The Allure of the Moon

Thou silver deity of secret night,
Direct my footsteps through the woodland shade;
Thou conscious witness of unknown delight,
The Lover’s guardian, and the Muse’s aid!

Lady Mary Wortley Montagu (1689 – 1762), ‘Hymn to the Moon’

Where would we be without the Moon? It has served as a light source, timekeeper, navigation tool, inspiration for poets, a nearby neighbor to draw us off the planet, and most importantly, it stabilizes our orbital tilt to allow life to flourish on the Earth.

The latest benefit we’ve derived from our weatherless and stable friend is understanding how often space rocks, big and small, cross our orbital path. Recently, NASA’s Lunar Reconnaissance Orbiter photos, which covers 6.6% of the lunar surface, revealed 222 new small craters (2- to 43-meters diameter) created over a period of 7 years1. More ominous, according to a University of Toronto study, “The production rate of large lunar craters (more than 10 kilometers in diameter) increased by a factor of two to three in the past ~300 million years.”2 This is the time-frame of the Cretaceous-Paleogene mass extinction that eliminated T. Rex and friends.

We dedicate this week’s blog to the study of our life-long friend, the Moon, as seen from the surface of the Earth.

Full Moon

Harvest Moon 2021 by AstroBin user Funkonaut.
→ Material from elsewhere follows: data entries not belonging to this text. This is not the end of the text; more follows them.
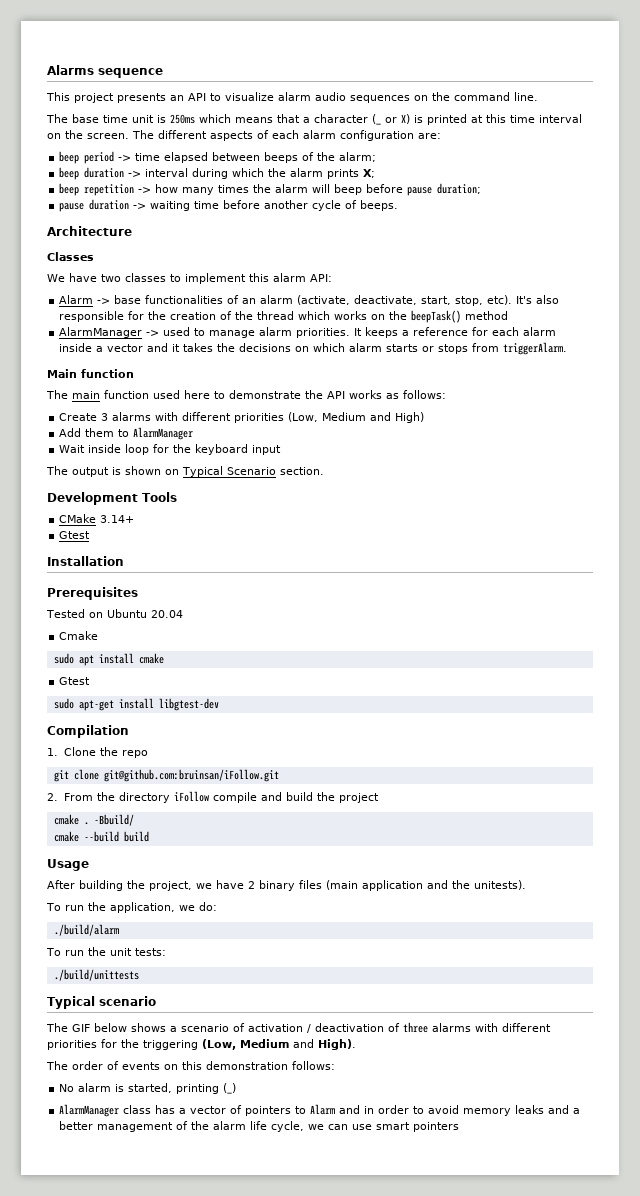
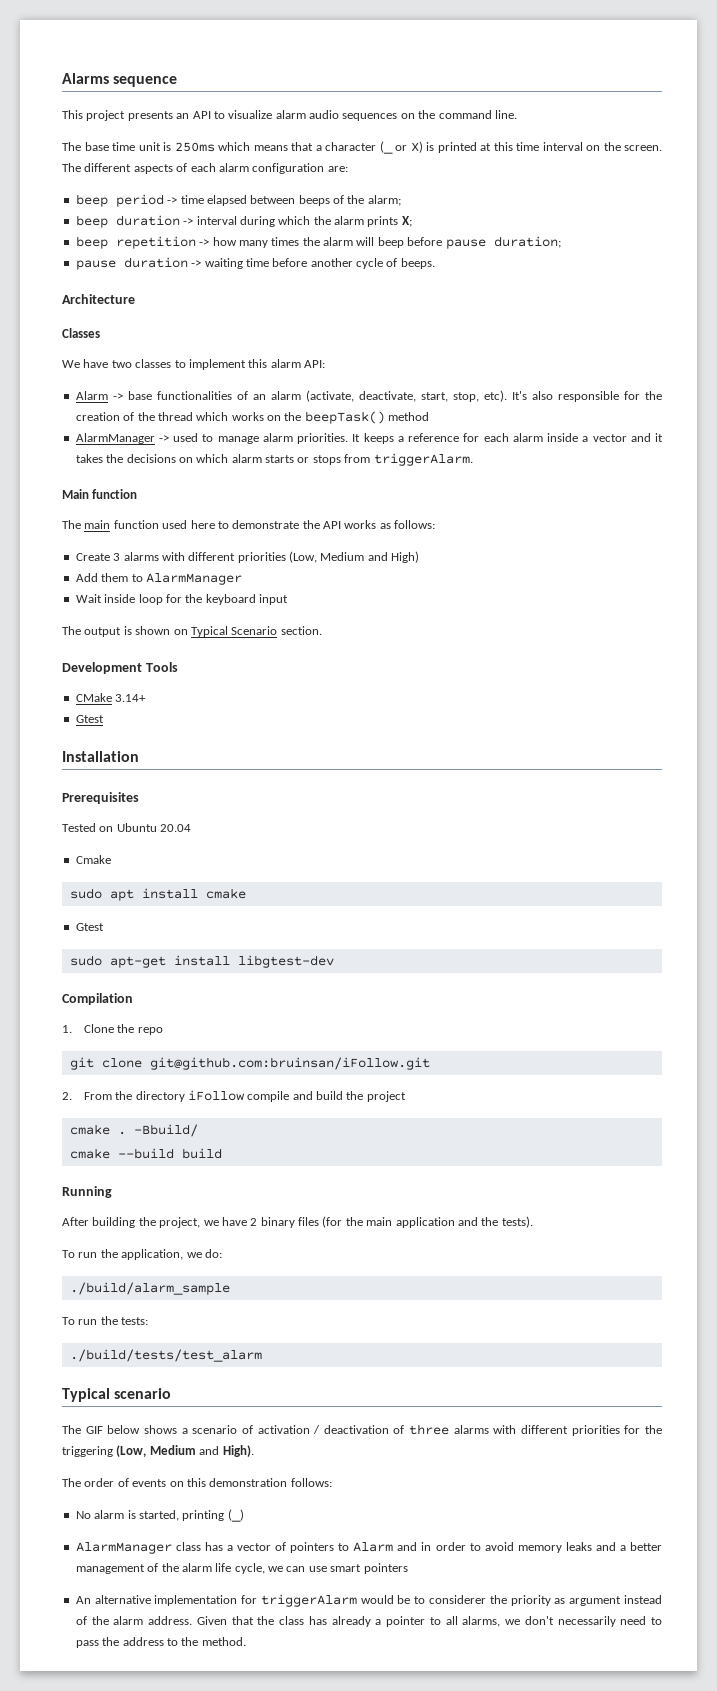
- Usage
+ Running
- After building the project, we have 2 binary files (main application and the unitests).
+ After building the project, we have 2 binary files (for the main application and the tests).
- ./build/alarm
- To run the unit tests:
+ ./build/alarm_sample
+ To run the tests:
- ./build/unittests
+ ./build/tests/test_alarm
+ An alternative implementation for triggerAlarm would be to considerer the priority as argument instead of the alarm address. Given that the class has already a pointer to all alarms, we don't necessarily need to pass the address to the method.

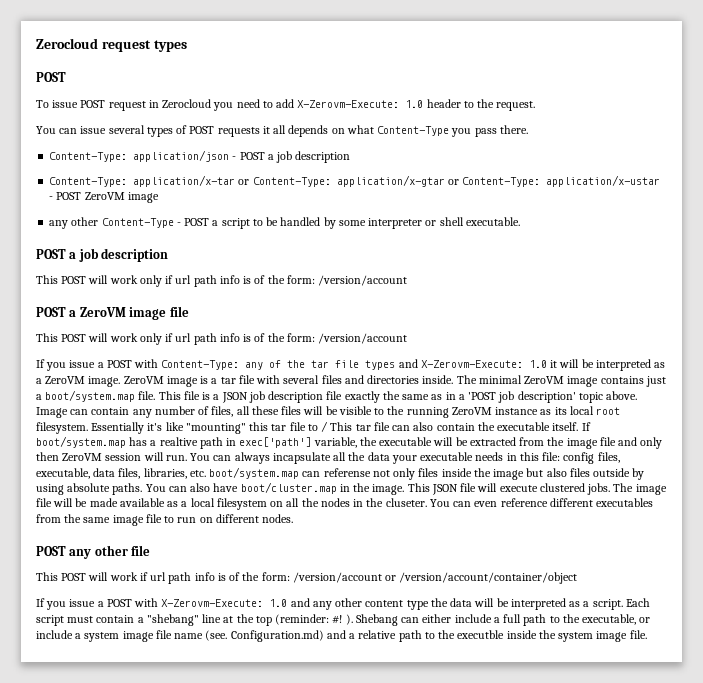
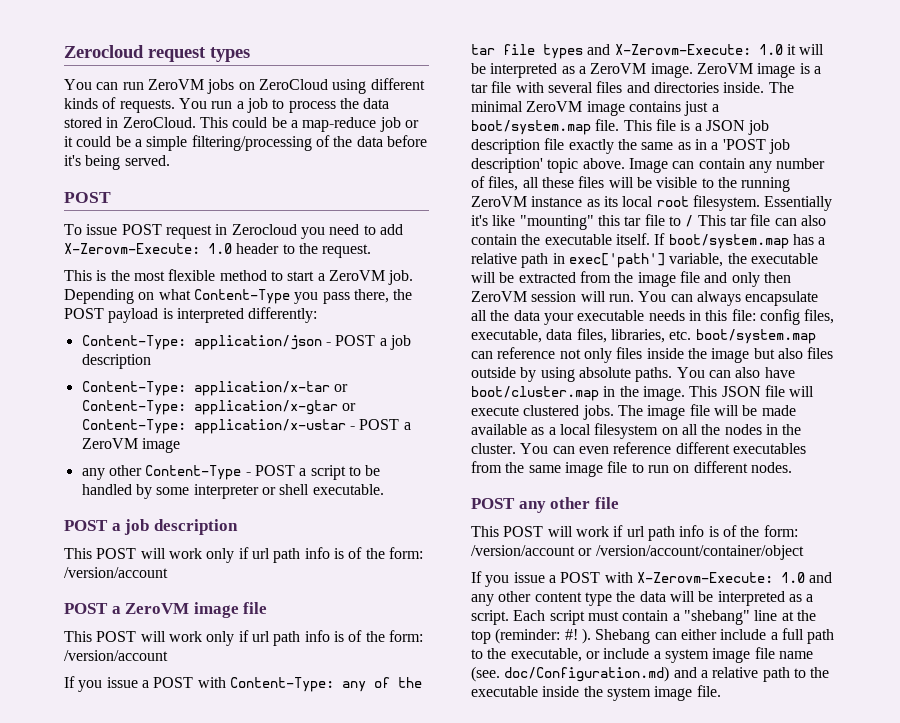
+ You can run ZeroVM jobs on ZeroCloud using different kinds of requests. You run a job to process the data stored in ZeroCloud. This could be a map-reduce job or it could be a simple filtering/processing of the data before it's being served.
- You can issue several types of POST requests it all depends on what Content-Type you pass there.
+ This is the most flexible method to start a ZeroVM job. Depending on what Content-Type you pass there, the POST payload is interpreted differently:
- Content-Type: application/x-tar or Content-Type: application/x-gtar or Content-Type: application/x-ustar - POST ZeroVM image
+ Content-Type: application/x-tar or Content-Type: application/x-gtar or Content-Type: application/x-ustar - POST a ZeroVM image
- If boot/system.map has a realtive path in exec['path'] variable, the executable will be extracted from the image file and only then ZeroVM session will run.
+ If boot/system.map has a relative path in exec['path'] variable, the executable will be extracted from the image file and only then ZeroVM session will run.
- You can always incapsulate all the data your executable needs in this file: config files, executable, data files, libraries, etc. boot/system.map can referense not only files inside the image but also files outside by using absolute paths.
+ You can always encapsulate all the data your executable needs in this file: config files, executable, data files, libraries, etc. boot/system.map can reference not only files inside the image but also files outside by using absolute paths.
- The image file will be made available as a local filesystem on all the nodes in the cluseter.
+ The image file will be made available as a local filesystem on all the nodes in the cluster.
- Shebang can either include a full path to the executable, or include a system image file name (see. Configuration.md) and a relative path to the executble inside the system image file.
+ Shebang can either include a full path to the executable, or include a system image file name (see. doc/Configuration.md) and a relative path to the executable inside the system image file.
All rights reserved. Used by permission. Image taken through Tele Vue-85 APO refractor (mobile site) with Tele Vue TRF-2008 0.8x (mobile site) Focal Reducer/Flattener (480 mm effective focal length) through Optolong Luminance 36mm filter using QHYCCD QHY268M-PH camera. Guided on Celestron AVX mount. Software: Celestron CPWI, RegiStax 6, Pixelmator Pro, and AS!3. Taken Sept. 21, 2021 from Mission Viejo, CA.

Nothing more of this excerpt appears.